Now the Government must outline a strategy, concrete policies and a road map on how we are going to get there. Climate change and decline of our nature is the most serious threat we face. Unchecked, it will lead to more extreme weather events such as floods and droughts, damage precious natural habitats, and cause sea levels to rise. The response must therefore be similarly comprehensive, and action must be taken across our whole economy.

I am confident that we can do this. Why? Because there is comprehensive concern and support for action. We are an imaginative, creative, innovative nation and have what it takes to rise to this challenge. It’s an opportunity to grow our economy more sustainably. What’s good for nature is good for human health and wellbeing.

Every week I have meetings with people from a wide range of organisations – all fully invested in seeing us succeed in meeting our net zero target. In every meeting, there is agreement on what the challenge is and why we need to take action and the conversation moves onto the how and when they can play their part.

If we are to harness this enthusiasm and expertise, we will first and foremost need to provide more information about the Government’s plans. Not everyone will read the 277-page Committee on Climate Change (CCC) net zero report, or even the 630-page Intergovernmental Panel on Climate Change report on the impacts of 1.5 degrees of global warming, or the daily announcements on action to reach net zero coming from different government departments.

It’s hard for businesses, public sector organisations or individuals to find impartial, accurate information about how they can make an impact by making changes. In going for net zero, we need to bring people with us, and that means empowering them to make different choices. The Government can provide that information by sharing its data and expertise on, for example, the smartest way to get to work or school, what local British food is in season and sustainably grown, and the suppliers of the cleanest forms of electricity and heating.

This should be provided in one place, where any individual, councillor, business or student can find out all they need to know to reduce their carbon footprint. Information for business and public sector organisations about how to access support to innovate too.

We have world leading universities and tech companies and I would like the Government to set up an Eco Tech Innovation Fund so we can harness this expertise to create user friendly and accessible apps and websites that seamlessly compile impartial and accurate data and explain what people can do and how they can access support.

Businesses also have an important role to play.
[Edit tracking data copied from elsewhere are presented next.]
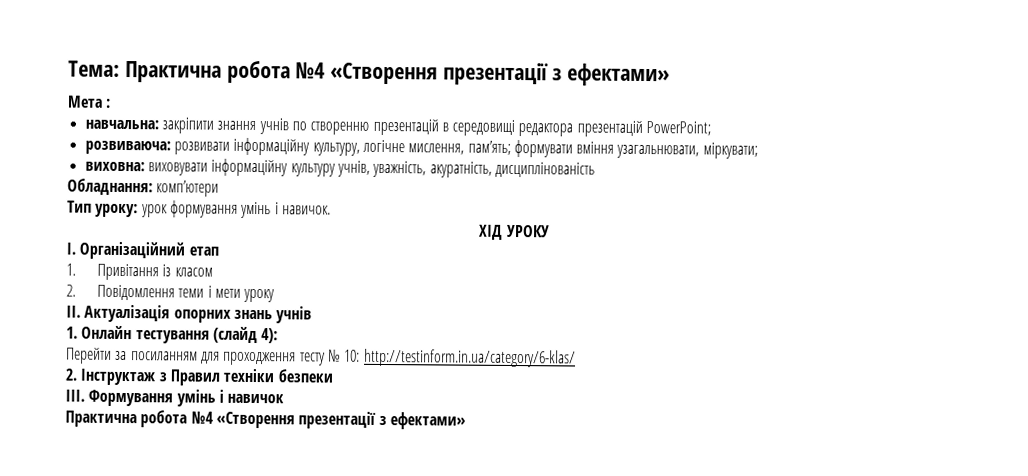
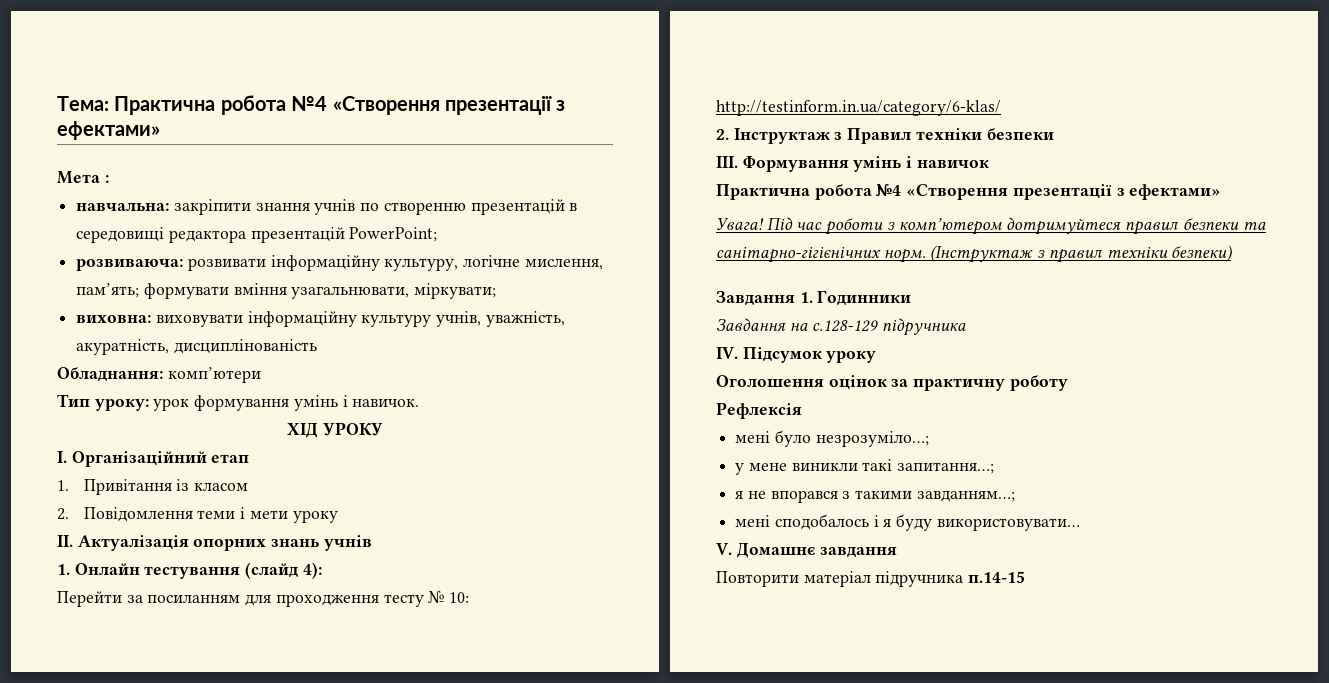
+ Увага! Під час роботи з комп’ютером дотримуйтеся правил безпеки та санітарно-гігієнічних норм. (Інструктаж з правил техніки безпеки)
+ Завдання 1. Годинники
+ Завдання на с.128-129 підручника
+ IV. Підсумок уроку
+ Оголошення оцінок за практичну роботу
+ Рефлексія
+ мені було незрозуміло…;
+ у мене виникли такі запитання…;
+ я не впорався з такими завданням…;
+ мені сподобалось і я буду використовувати…
+ V. Домашнє завдання
+ Повторити матеріал підручника п.14-15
It has been great to see businesses come forward with their own net zero targets, such as the water industry which has committed to carbon neutrality by 2030. To give hope to the citizens who are so worried about climate change this information should also be captured so people can see what all sectors of our society are doing. To level up the expectation on all businesses to take action, the Government should require goods for sale to include climate impact on their labelling. The requirement could cover items of food, electronic goods, and so on. It would help consumers make smarter choices when shopping and get companies measuring the carbon footprint of individual products. This will add a cost to business and that is why we must create a level playing field by insisting it is provided. We don’t want to see businesses doing the right thing undercut by those that don’t.

Information is power and will enable every workplace and home to make smarter choices. All this activity needs central coordination and I would like the government to introduce a new ‘net zero test’ for every Budget and Spending Review, to ensure all new government spending and investment is aligned with the target or at least isn’t harming decarbonisation efforts. The Government could ask the independent Office for Budgetary Responsibility (OBR) to scrutinise whether the test was being met.

All the businesses I speak with want some clarity and certainty about what the government wants them to do, so they can start pricing in the changes they will need to make. Many see this as an opportunity not only to do the right thing but to innovate and reach new markets. Government departments and their arm’s length bodies should lead by example by making their buildings more energy efficient and switching to low emission transport. This will save money as well as carbon.

The climate change movement fails when it fails to bring people with it. As we saw in France, we have to make it clear why action to tackle climate change matters and ensure people aren’t left behind as we transition to new cleaner industries. It can’t just be about distant international summits with acronyms that few people understand. When the UK hosts the international UN climate summit in Glasgow next year, it must ensure that every sector of society, everyone is involved in the conversation. With an issue as big as climate change, we need everyone’s collective brainpower to find the right solutions and we must have everyone on board if we hope to implement them.

Post Brexit we need a unifying national purpose and I believe this is it. By enabling comprehensive action across the whole of society, with everyone involved, we can now start rebuilding a truly United Kingdom. One we can all be proud of.

First published in the Falmouth Wave November 2019 edition

Welcoming the new Environment Bill

The case for tackling biodiversity loss, climate change and environmental risks to public health is clear. The accelerating impact of climate change in this country and around the world is of profound public concern, as is the damage to nature with species loss, habitat erosion and the disappearance of cherished wildlife.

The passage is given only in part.